Buddy's Mom forever, I definitely feel your pain. I think that it's only raining in our hearts. It is brillant sun at rainbow bridge and all our golden kids are running like the wind, swimming and playing together in their youthful bodies. I wish they were here with us as well. I SO miss feeling my girl and Golda in my arms.



Buddy's mom forever said:


> It's raining here, I can hear rain drops in my sunroom, and I am thinking of all these sweet dogs, my Buddy, your Di, Daisy, Emmy, Sienna, General, Billie Jean, HRH Toby and Buddy, and Buddy ... where are they now?
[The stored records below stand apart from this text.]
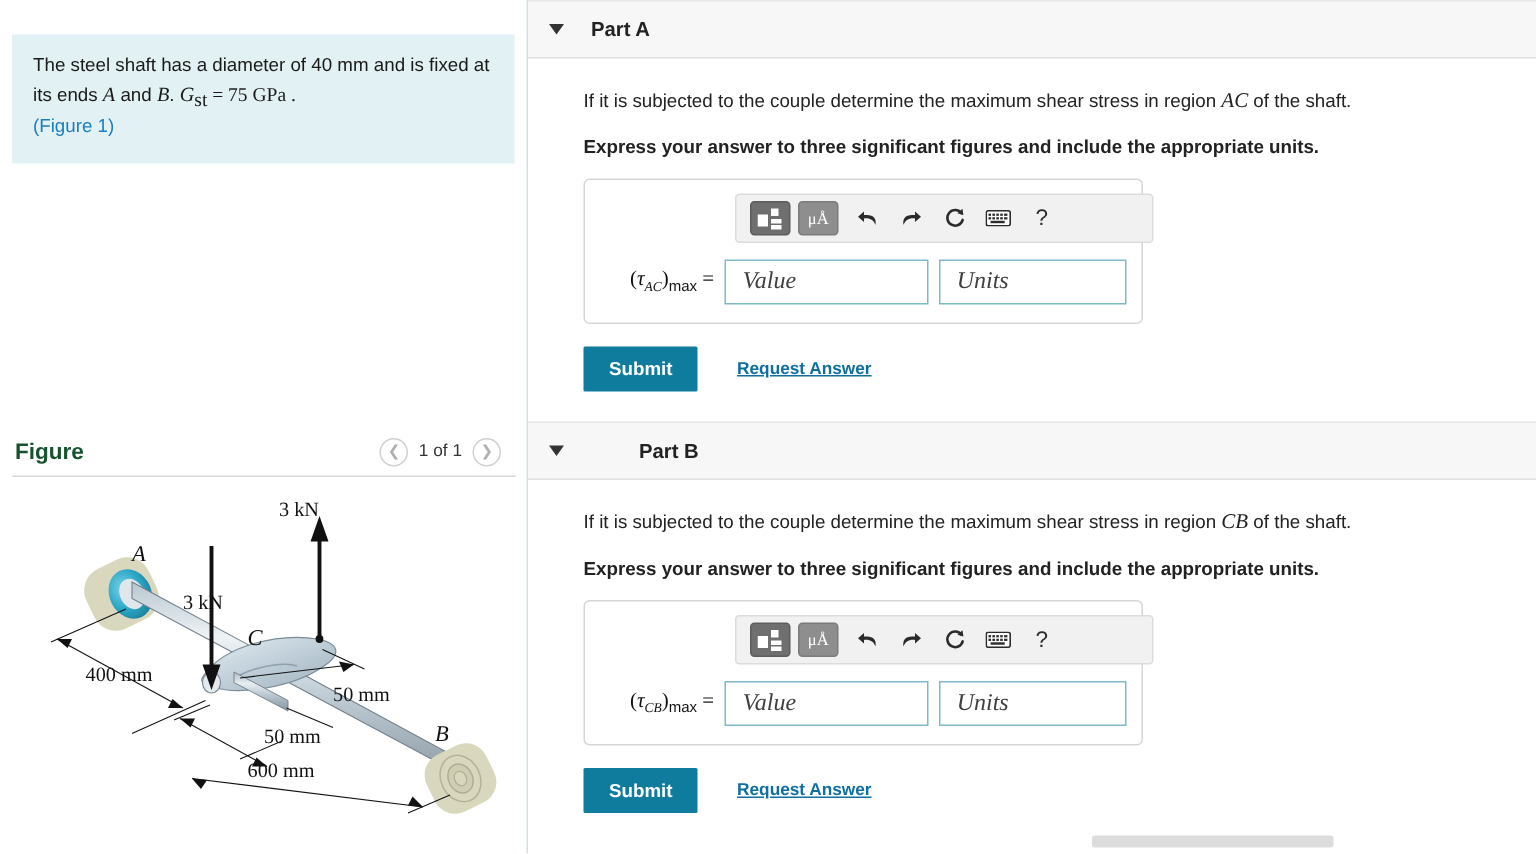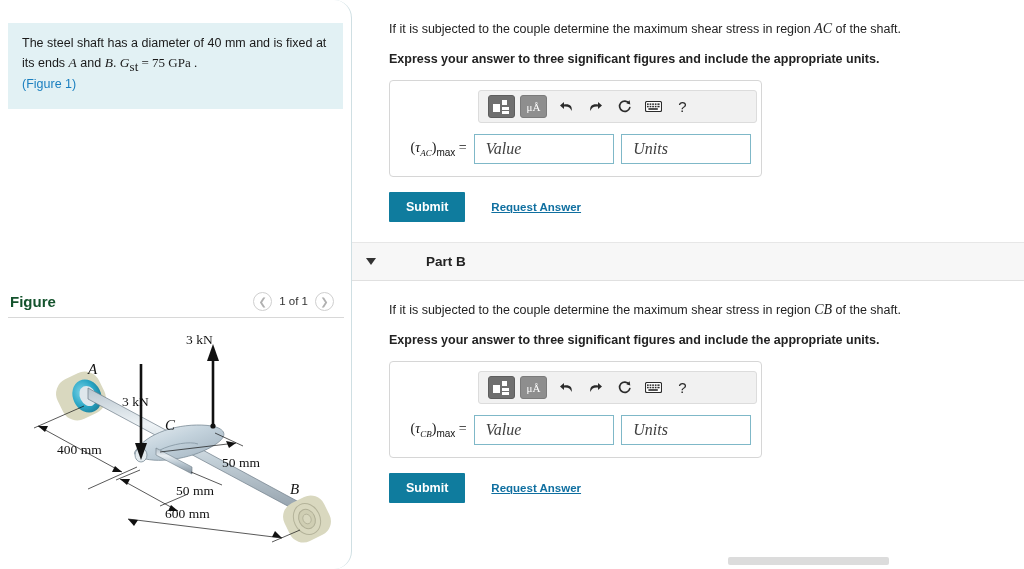"Part A" div.part-header { html: none -> <div> <div></div> <div>Part A</div> </div> }
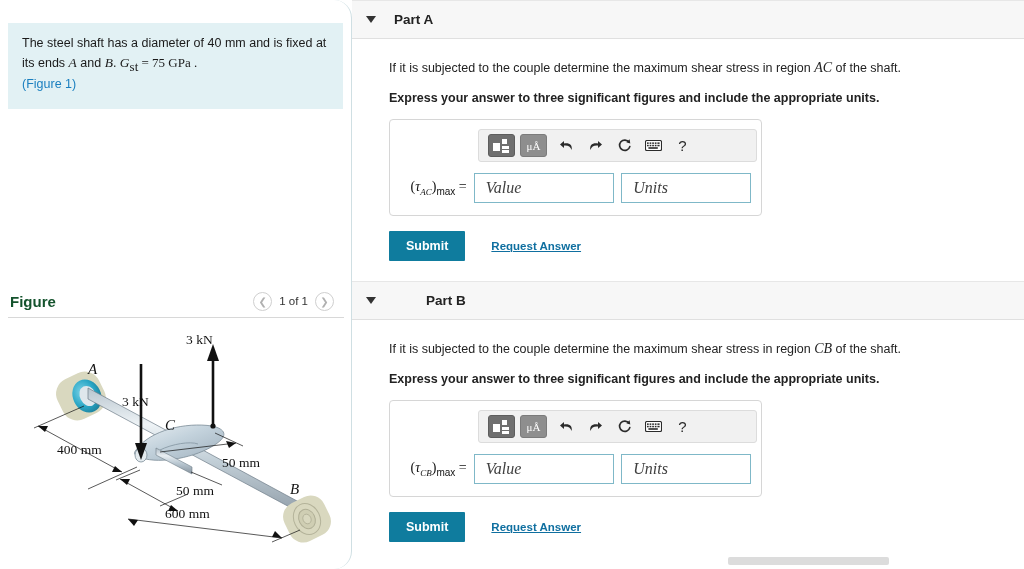"The steel shaft has a" .left-panel { border-radius: 18px -> none }
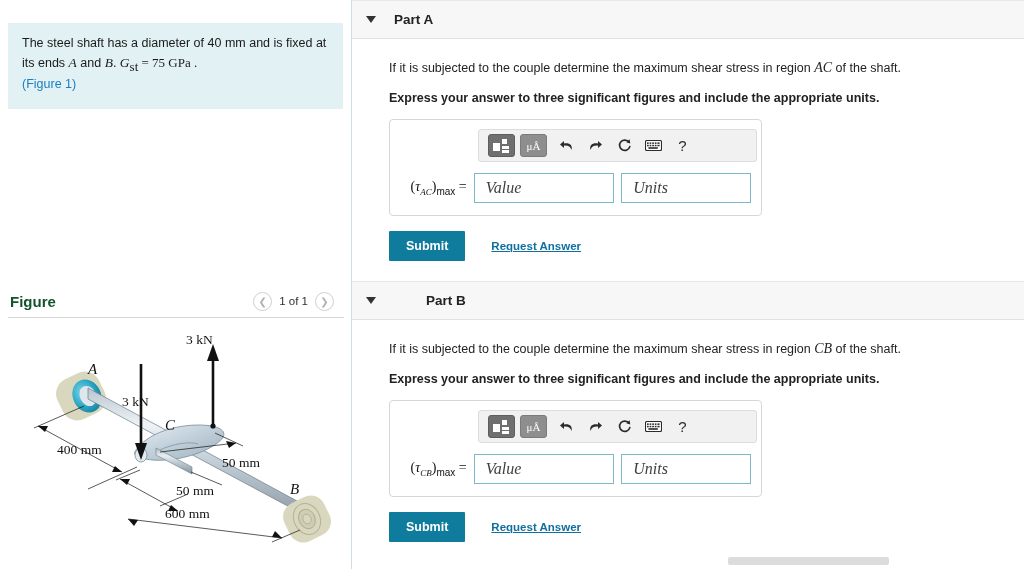"μÅ" .answer-box { padding: 9px 10px 12px 10px -> 9px 10px 12px 22px }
Is it raining there? I wish they are here with us ... You think I am crying, nooo those are just tear drops...


----------



## coppers-mom (Jan 9, 2009)

There are NO storms at Rainbow bridge.
Copper was scared of them.


----------



## PrincessDi (Jun 8, 2009)

Was hoping for a sign or a dream of you Di. I miss you more than you'll ever know. I think of all the unusual things that you'd do. You were always such a good girl, but you had such a big personality. Wish I could hold you one more time in this world. Big raspberry kisses.


----------



## goldensmum (Oct 23, 2007)

Your special girl knows how much she is still loved and missed, anniversaries never get easier for us that are left behind

"HOW DO WE SAY GOODBYE
TO THE ONES WE LOVE THE MOST

WHEN IN OUR HEART OF HEARTS WE KNOW
WE NEED AND WANT THEM CLOSE

NOW CLOSE YOUR EYES REAL TIGHTLY
LET YOUR FEELINGS OVERFLOW

THEY NEVER REALLY LEFT YOU
YOUR MEMORIES NEVER GO"


----------



## PrincessDi (Jun 8, 2009)

Thanks so much Goldensmum for the beautiful verse! I don't have any idea how we could have gotten thru loosing our girl, without members of the forum, like you! I very thankful for all the moral support!



goldensmum said:


> Your special girl knows how much she is still loved and missed, anniversaries never get easier for us that are left behind
> 
> "HOW DO WE SAY GOODBYE
> TO THE ONES WE LOVE THE MOST
> ...


----------